** Edit difference data **
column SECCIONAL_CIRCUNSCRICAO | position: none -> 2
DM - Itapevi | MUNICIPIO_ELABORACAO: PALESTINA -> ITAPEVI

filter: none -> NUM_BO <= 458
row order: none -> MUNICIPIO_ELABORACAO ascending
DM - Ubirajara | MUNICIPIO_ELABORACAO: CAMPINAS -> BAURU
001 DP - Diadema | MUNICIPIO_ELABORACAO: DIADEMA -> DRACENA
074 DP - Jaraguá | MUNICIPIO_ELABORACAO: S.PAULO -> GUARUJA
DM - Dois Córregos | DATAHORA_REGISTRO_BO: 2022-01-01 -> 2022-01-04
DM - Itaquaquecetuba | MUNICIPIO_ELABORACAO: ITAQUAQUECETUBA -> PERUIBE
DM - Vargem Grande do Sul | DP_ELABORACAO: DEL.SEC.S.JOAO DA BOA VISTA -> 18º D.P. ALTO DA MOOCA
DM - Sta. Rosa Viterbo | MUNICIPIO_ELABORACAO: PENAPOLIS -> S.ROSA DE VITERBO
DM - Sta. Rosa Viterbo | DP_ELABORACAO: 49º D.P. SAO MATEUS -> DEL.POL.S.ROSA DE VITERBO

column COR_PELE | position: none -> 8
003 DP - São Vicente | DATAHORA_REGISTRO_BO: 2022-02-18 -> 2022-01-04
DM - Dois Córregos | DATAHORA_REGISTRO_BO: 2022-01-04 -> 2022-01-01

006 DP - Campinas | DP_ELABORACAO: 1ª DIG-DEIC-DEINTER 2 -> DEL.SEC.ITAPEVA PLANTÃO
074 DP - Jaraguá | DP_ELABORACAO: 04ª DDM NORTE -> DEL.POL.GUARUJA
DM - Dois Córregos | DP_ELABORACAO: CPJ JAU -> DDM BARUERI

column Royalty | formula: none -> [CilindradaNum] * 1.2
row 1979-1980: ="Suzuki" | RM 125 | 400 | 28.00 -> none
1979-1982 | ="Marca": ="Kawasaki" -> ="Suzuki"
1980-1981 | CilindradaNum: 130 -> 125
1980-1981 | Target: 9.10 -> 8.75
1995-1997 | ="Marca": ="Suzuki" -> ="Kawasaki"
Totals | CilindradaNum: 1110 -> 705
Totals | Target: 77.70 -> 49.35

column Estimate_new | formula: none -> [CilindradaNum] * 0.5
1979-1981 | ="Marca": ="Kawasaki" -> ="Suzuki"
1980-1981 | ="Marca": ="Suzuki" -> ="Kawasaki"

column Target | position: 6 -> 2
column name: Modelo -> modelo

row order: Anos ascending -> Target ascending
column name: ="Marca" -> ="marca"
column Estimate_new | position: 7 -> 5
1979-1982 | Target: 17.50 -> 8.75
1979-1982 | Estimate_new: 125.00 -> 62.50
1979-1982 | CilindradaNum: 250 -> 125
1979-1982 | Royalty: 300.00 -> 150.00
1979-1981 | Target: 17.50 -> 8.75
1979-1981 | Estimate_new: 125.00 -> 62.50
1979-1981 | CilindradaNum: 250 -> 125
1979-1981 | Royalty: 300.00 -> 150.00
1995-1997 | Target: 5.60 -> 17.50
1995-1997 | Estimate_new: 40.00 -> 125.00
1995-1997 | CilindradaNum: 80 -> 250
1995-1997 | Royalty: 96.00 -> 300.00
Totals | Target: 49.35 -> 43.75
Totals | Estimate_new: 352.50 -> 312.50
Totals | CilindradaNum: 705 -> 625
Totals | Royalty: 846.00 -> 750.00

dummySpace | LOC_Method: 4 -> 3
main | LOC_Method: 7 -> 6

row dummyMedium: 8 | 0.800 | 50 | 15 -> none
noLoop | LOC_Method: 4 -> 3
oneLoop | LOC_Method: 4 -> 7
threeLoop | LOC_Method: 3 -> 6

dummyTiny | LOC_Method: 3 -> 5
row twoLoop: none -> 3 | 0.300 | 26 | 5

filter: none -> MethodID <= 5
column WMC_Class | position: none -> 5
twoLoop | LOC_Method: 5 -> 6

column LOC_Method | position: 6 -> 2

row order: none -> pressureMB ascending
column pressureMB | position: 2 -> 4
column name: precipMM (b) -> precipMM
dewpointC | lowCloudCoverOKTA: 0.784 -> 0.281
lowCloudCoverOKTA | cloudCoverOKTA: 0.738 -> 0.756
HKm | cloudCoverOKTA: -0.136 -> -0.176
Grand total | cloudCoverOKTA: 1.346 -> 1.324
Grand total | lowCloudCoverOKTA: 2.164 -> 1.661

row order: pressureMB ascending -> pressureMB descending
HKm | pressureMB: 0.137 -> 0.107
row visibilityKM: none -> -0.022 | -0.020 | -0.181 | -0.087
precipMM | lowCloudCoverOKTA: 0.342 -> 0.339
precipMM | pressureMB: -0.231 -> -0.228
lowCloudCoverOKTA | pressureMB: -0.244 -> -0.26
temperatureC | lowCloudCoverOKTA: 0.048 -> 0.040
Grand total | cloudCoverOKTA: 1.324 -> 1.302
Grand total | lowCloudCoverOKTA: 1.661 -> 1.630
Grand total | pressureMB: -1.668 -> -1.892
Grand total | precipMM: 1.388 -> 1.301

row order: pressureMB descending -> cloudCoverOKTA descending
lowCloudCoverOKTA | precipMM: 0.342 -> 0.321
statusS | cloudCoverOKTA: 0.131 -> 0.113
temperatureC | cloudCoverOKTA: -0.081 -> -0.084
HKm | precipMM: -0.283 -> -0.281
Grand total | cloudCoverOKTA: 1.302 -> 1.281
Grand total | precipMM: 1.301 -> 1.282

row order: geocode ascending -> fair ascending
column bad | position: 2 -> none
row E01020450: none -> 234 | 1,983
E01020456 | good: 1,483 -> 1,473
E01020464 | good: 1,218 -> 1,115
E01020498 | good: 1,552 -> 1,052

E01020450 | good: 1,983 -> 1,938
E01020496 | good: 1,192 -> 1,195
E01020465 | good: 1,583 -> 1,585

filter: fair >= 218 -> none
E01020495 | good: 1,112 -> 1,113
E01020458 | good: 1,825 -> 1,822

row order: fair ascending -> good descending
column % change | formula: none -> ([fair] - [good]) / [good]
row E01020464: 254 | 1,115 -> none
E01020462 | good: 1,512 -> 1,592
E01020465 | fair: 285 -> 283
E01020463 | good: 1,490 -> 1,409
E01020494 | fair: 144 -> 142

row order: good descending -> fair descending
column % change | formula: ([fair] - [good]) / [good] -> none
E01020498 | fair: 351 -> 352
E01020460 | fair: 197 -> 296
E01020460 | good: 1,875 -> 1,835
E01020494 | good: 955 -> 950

** TASK PROMPT **
Above are the entries. Quote exactly the lines from the one bearing "1995-1997 | CilindradaNum: 80 -> 250" through the one bearing "HKm | pressureMB: 0.137 -> 0.107".

** ANSWER TO THIS TASK **
1995-1997 | CilindradaNum: 80 -> 250
1995-1997 | Royalty: 96.00 -> 300.00
Totals | Target: 49.35 -> 43.75
Totals | Estimate_new: 352.50 -> 312.50
Totals | CilindradaNum: 705 -> 625
Totals | Royalty: 846.00 -> 750.00

dummySpace | LOC_Method: 4 -> 3
main | LOC_Method: 7 -> 6

row dummyMedium: 8 | 0.800 | 50 | 15 -> none
noLoop | LOC_Method: 4 -> 3
oneLoop | LOC_Method: 4 -> 7
threeLoop | LOC_Method: 3 -> 6

dummyTiny | LOC_Method: 3 -> 5
row twoLoop: none -> 3 | 0.300 | 26 | 5

filter: none -> MethodID <= 5
column WMC_Class | position: none -> 5
twoLoop | LOC_Method: 5 -> 6

column LOC_Method | position: 6 -> 2

row order: none -> pressureMB ascending
column pressureMB | position: 2 -> 4
column name: precipMM (b) -> precipMM
dewpointC | lowCloudCoverOKTA: 0.784 -> 0.281
lowCloudCoverOKTA | cloudCoverOKTA: 0.738 -> 0.756
HKm | cloudCoverOKTA: -0.136 -> -0.176
Grand total | cloudCoverOKTA: 1.346 -> 1.324
Grand total | lowCloudCoverOKTA: 2.164 -> 1.661

row order: pressureMB ascending -> pressureMB descending
HKm | pressureMB: 0.137 -> 0.107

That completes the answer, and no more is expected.